という句があるんだが、初鰹を食べたら、翌日にはなまり節が出てきたという話で、なまり節というのが何かというと、三枚におろしたカツオを茹でて燻製にした物ですね。江戸時代からある。というか、カツオのような足の早い魚で、暑い夏で、流通が発達してない江戸時代では、ごく普通の食べ方で、生の刺身なんかより普及していただろう。言ってみりゃ「油漬けになってないツナ缶」です。油漬けでない分、使いやすいかも知れない。

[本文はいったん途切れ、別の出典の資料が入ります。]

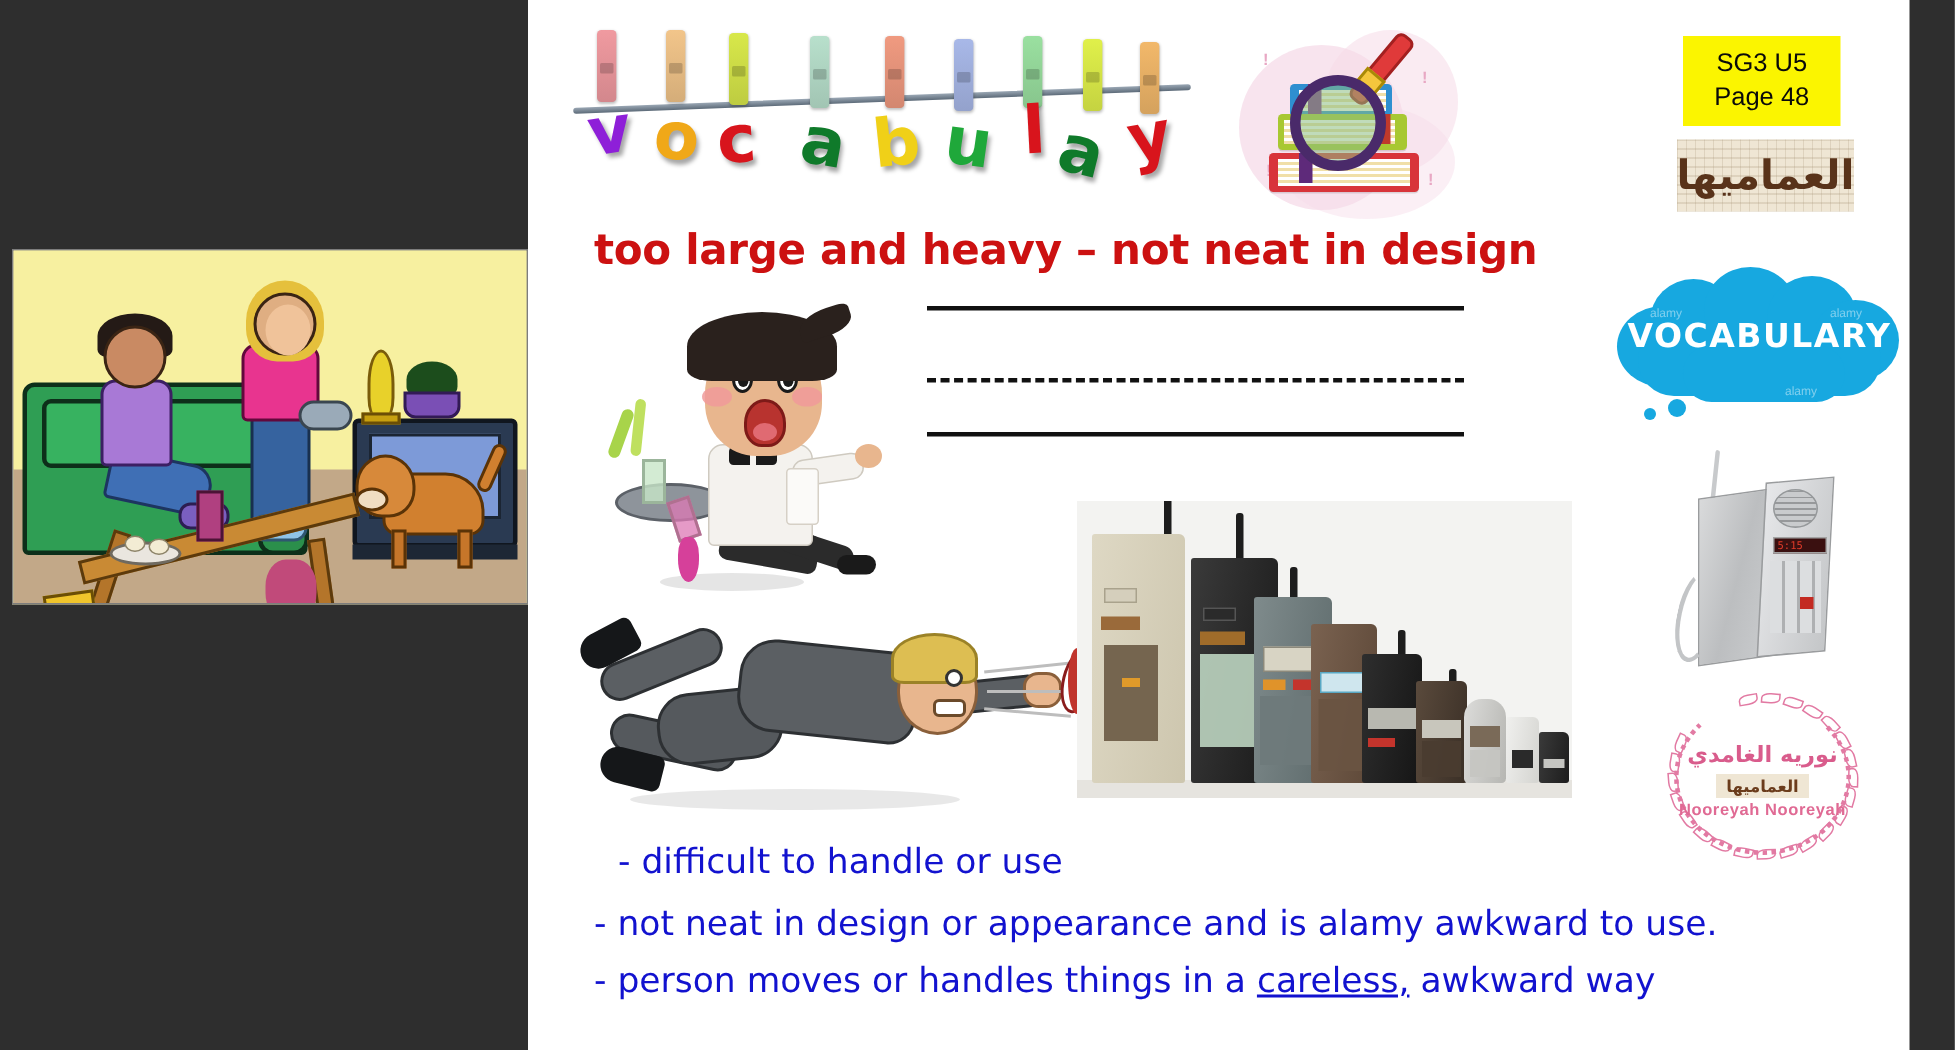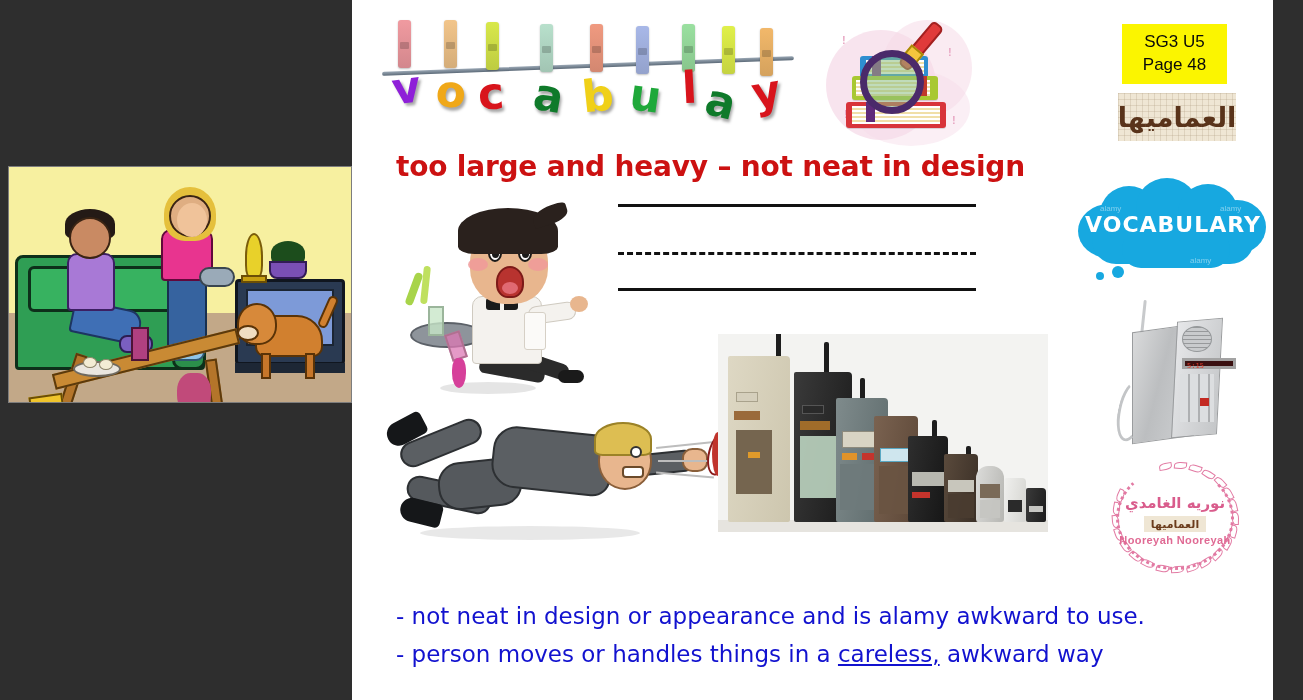--- a/index.html
+++ b/index.html
@@ -251,8 +251,8 @@
     background-image: repeating-linear-gradient(to bottom, rgba(90,92,94,.45) 0 1px, transparent 1px 4px);
   }
   .bp-display {
-    position:absolute; left:70px; top:58px; width:54px; height:11px;
-    background:#3a1010; border:3px solid #a3a3a3;
+    position:absolute; left:70px; top:58px; width:36px; height:11px;
+    background:#3a1010; border:1px solid #a3a3a3;
   }
   .bp-display-txt { position:absolute; left:2px; top:1px; color:#e03a2a; font-size:7px; font-family:"DejaVu Sans Mono", monospace; }
   .bp-keys {

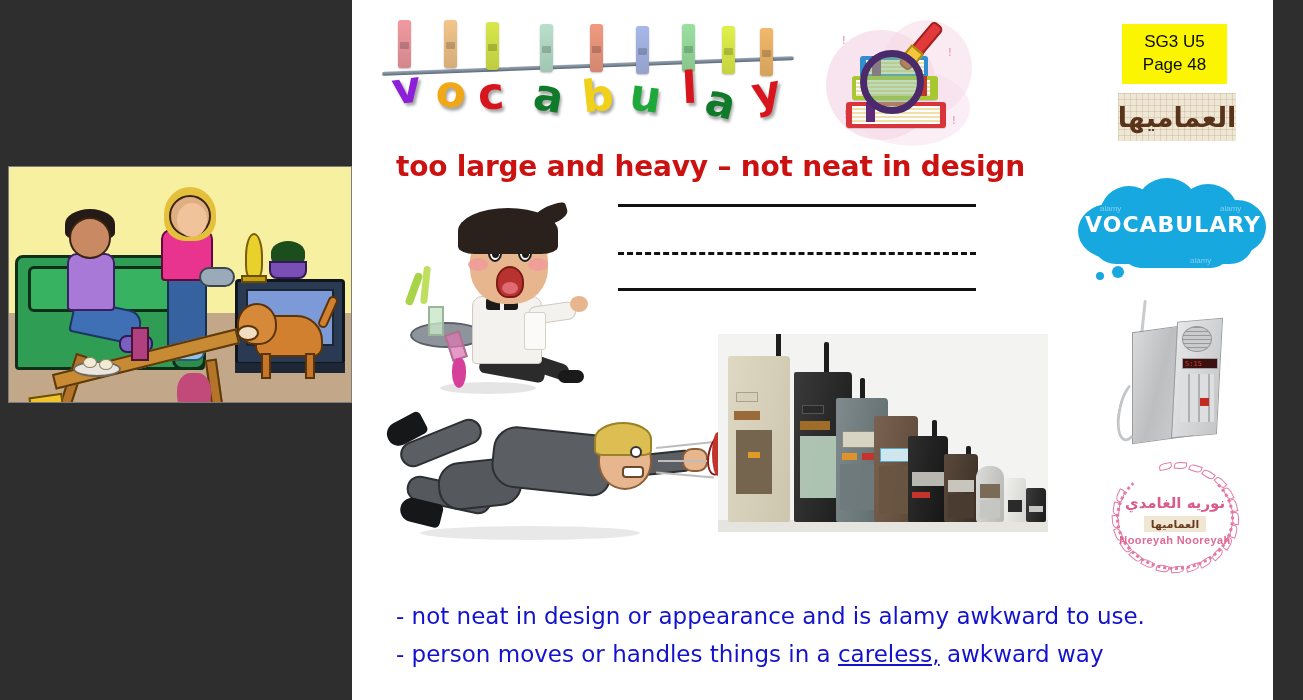--- a/index.html
+++ b/index.html
@@ -517,6 +517,9 @@
       <div class="ph-accent" style="left:311px; bottom:20px; width:14px; height:6px; background:#c6c6c2;"></div>
     </div>
 
+    <div class="bluetext" id="bl1">
+      <span> - difficult to handle or use</span>
+    </div>
     <div class="bluetext" id="bl2">
       <span>- not neat in design or appearance and is alamy awkward to use.</span>
     </div>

いちばん簡単な使い方は、スライスしてマヨネーズ。オニオンスライス付けても良い。江戸時代からの伝統的な調理法としては、「豆腐と炊合せ」「なまり節とナスの煮付け」「大根、人参、玉葱の根野菜と合わせて豚汁風に仕立てた味噌汁」など。生のカツオと違って茹でて燻製にしてあるので日持ちがする。だから、江戸時代にも二日目は矢次早なり初なまりとなるわけです。豆州楽市のなまり節は、ありがちな焼津産ではなく、田子産です。比較すると燻し具合が深くて、水分が少ない。味も濃い。静岡土産でSAなんかで買えるのは燻しがささやかで、味が薄い。